### EXERCISE DESCRIPTION
Among the entries that follow, locate the line with "row 万李钊: 3 | 74.05 -> none" and the line with "韩赛虹 | 笔试成绩_新: 77.65 -> 77.6". Output those lines and all lines in between, exactly, minus the pictures.

^^^^^^^^^^^^^^^^

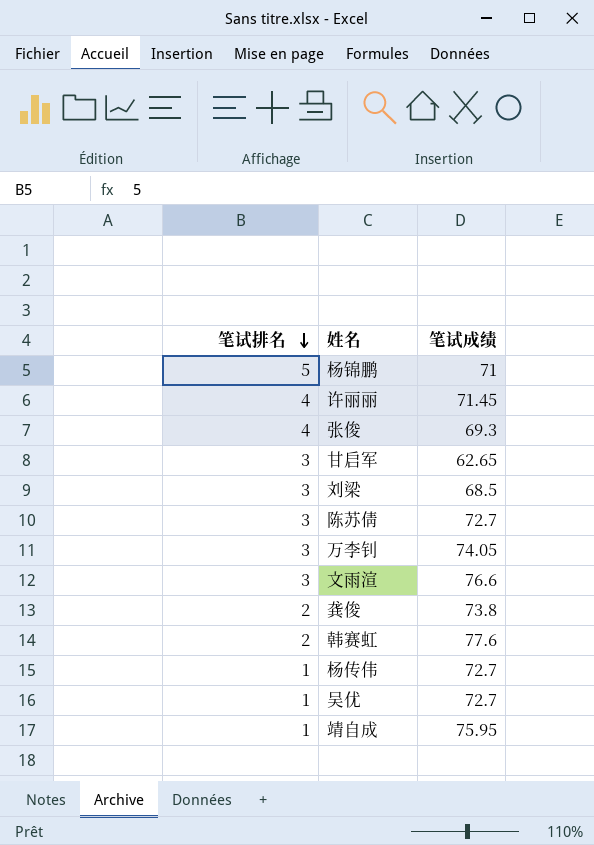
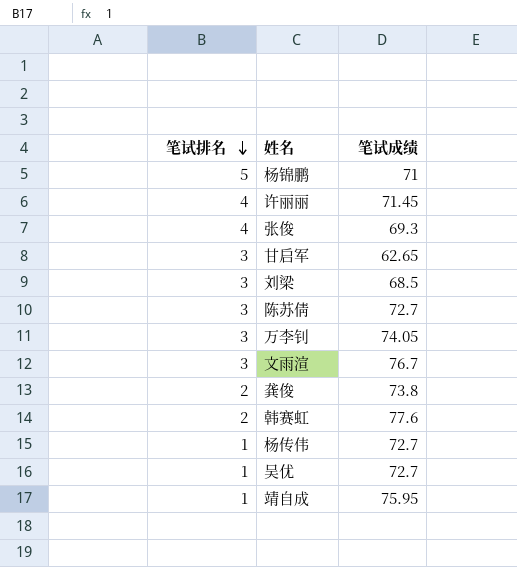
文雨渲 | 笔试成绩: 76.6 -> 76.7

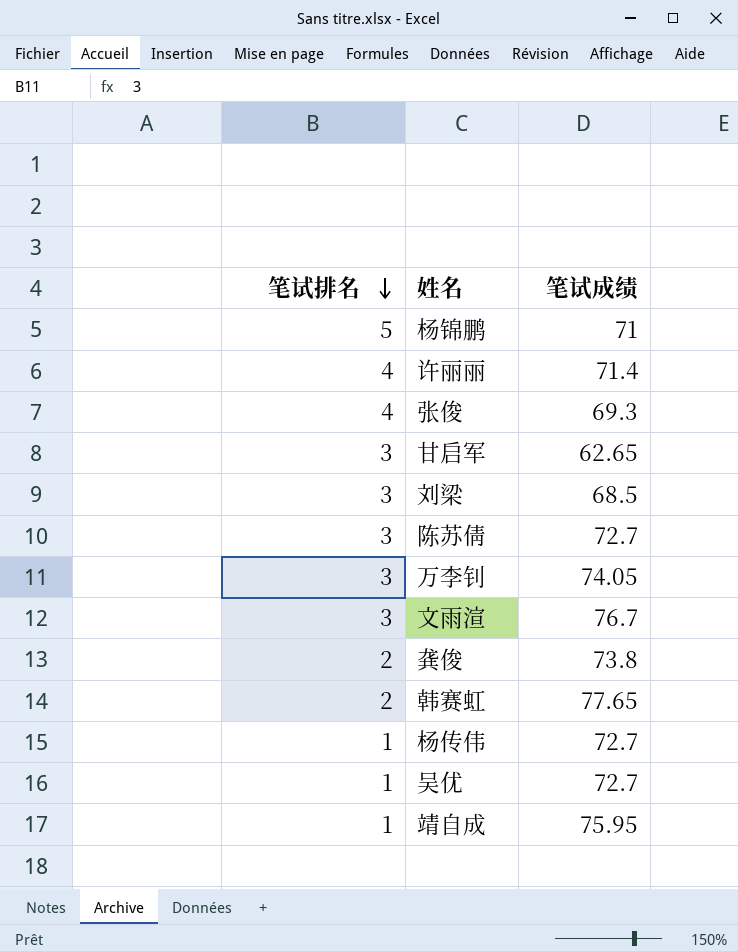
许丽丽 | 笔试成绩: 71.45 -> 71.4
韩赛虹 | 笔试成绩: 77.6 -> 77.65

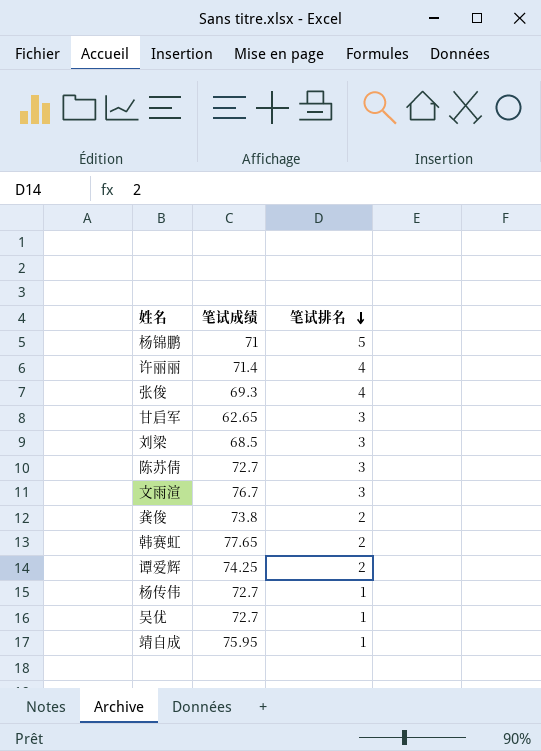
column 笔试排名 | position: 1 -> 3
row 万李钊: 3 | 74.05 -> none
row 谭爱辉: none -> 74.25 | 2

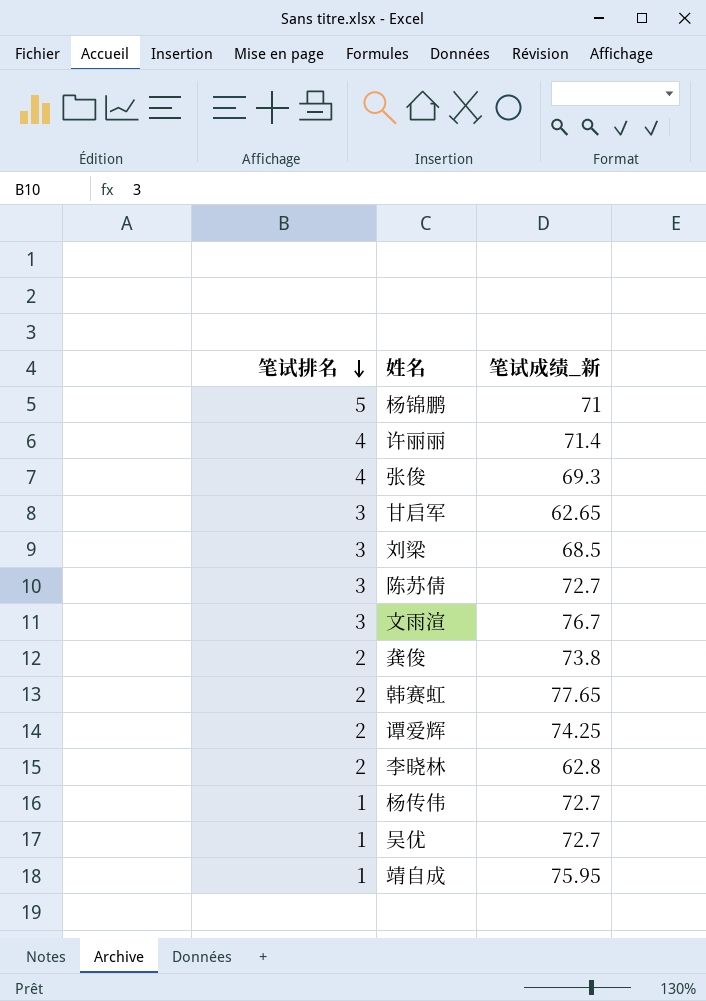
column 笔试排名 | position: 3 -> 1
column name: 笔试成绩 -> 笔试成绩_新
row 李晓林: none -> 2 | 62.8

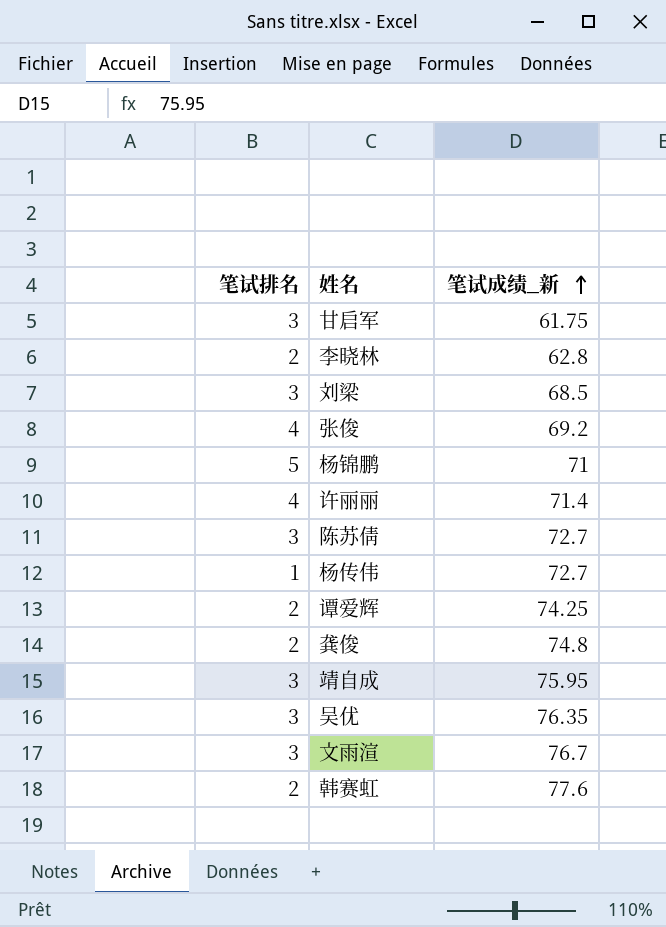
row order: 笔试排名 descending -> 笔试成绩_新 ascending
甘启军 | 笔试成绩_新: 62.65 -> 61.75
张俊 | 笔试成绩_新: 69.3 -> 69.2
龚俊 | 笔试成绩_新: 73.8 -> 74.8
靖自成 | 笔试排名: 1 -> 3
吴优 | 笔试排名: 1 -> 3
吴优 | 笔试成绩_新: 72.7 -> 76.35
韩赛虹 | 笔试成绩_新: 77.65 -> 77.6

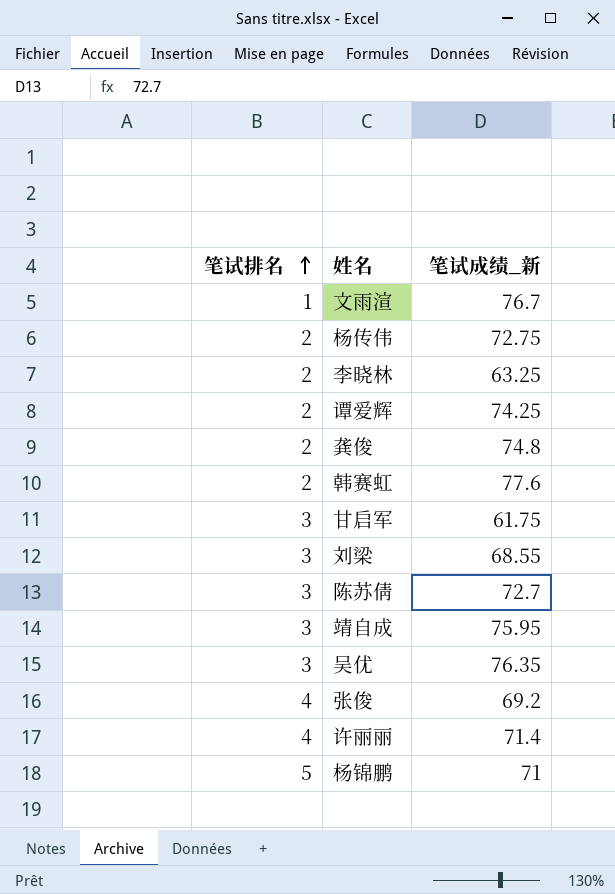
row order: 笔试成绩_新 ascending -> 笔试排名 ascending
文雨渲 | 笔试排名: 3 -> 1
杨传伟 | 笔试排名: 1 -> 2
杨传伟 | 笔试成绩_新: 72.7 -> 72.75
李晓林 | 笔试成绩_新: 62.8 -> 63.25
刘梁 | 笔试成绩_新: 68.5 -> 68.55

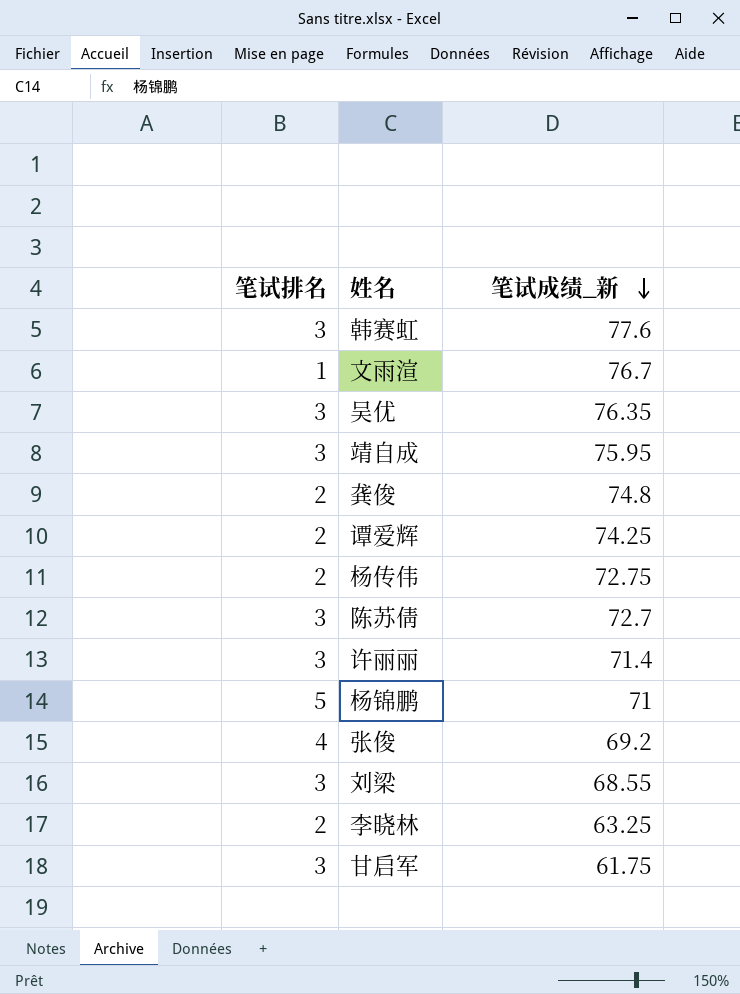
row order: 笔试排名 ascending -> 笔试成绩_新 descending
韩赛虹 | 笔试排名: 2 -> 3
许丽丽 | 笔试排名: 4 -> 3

^^^^^^^^^^^^^^^^

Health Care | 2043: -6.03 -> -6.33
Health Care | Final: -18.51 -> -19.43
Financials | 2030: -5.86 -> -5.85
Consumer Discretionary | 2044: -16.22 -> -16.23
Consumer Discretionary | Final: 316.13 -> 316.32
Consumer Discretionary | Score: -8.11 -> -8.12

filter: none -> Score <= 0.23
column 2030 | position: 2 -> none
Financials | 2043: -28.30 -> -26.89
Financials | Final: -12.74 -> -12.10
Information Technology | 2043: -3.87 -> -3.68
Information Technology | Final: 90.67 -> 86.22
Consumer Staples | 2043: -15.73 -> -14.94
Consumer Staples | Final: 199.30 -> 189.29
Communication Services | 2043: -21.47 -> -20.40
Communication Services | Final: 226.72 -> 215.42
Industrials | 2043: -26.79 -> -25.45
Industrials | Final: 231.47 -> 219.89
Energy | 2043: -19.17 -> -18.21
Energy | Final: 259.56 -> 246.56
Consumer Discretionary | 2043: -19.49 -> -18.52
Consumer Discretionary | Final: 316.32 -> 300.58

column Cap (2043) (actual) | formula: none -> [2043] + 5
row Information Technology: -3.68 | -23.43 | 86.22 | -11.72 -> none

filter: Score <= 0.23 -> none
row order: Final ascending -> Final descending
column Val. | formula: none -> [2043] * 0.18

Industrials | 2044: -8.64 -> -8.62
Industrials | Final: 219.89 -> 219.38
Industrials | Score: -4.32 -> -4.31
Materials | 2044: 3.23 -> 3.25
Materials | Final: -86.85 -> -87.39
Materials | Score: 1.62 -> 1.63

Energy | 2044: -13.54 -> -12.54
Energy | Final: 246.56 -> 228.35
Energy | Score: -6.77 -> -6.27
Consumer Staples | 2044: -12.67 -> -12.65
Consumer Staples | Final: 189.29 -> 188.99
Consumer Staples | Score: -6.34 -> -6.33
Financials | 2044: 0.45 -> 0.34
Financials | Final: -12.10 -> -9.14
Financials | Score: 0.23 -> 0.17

^^^^^^^^^^^^^^^^

### ANSWER TO THE PROBLEM
row 万李钊: 3 | 74.05 -> none
row 谭爱辉: none -> 74.25 | 2

column 笔试排名 | position: 3 -> 1
column name: 笔试成绩 -> 笔试成绩_新
row 李晓林: none -> 2 | 62.8

row order: 笔试排名 descending -> 笔试成绩_新 ascending
甘启军 | 笔试成绩_新: 62.65 -> 61.75
张俊 | 笔试成绩_新: 69.3 -> 69.2
龚俊 | 笔试成绩_新: 73.8 -> 74.8
靖自成 | 笔试排名: 1 -> 3
吴优 | 笔试排名: 1 -> 3
吴优 | 笔试成绩_新: 72.7 -> 76.35
韩赛虹 | 笔试成绩_新: 77.65 -> 77.6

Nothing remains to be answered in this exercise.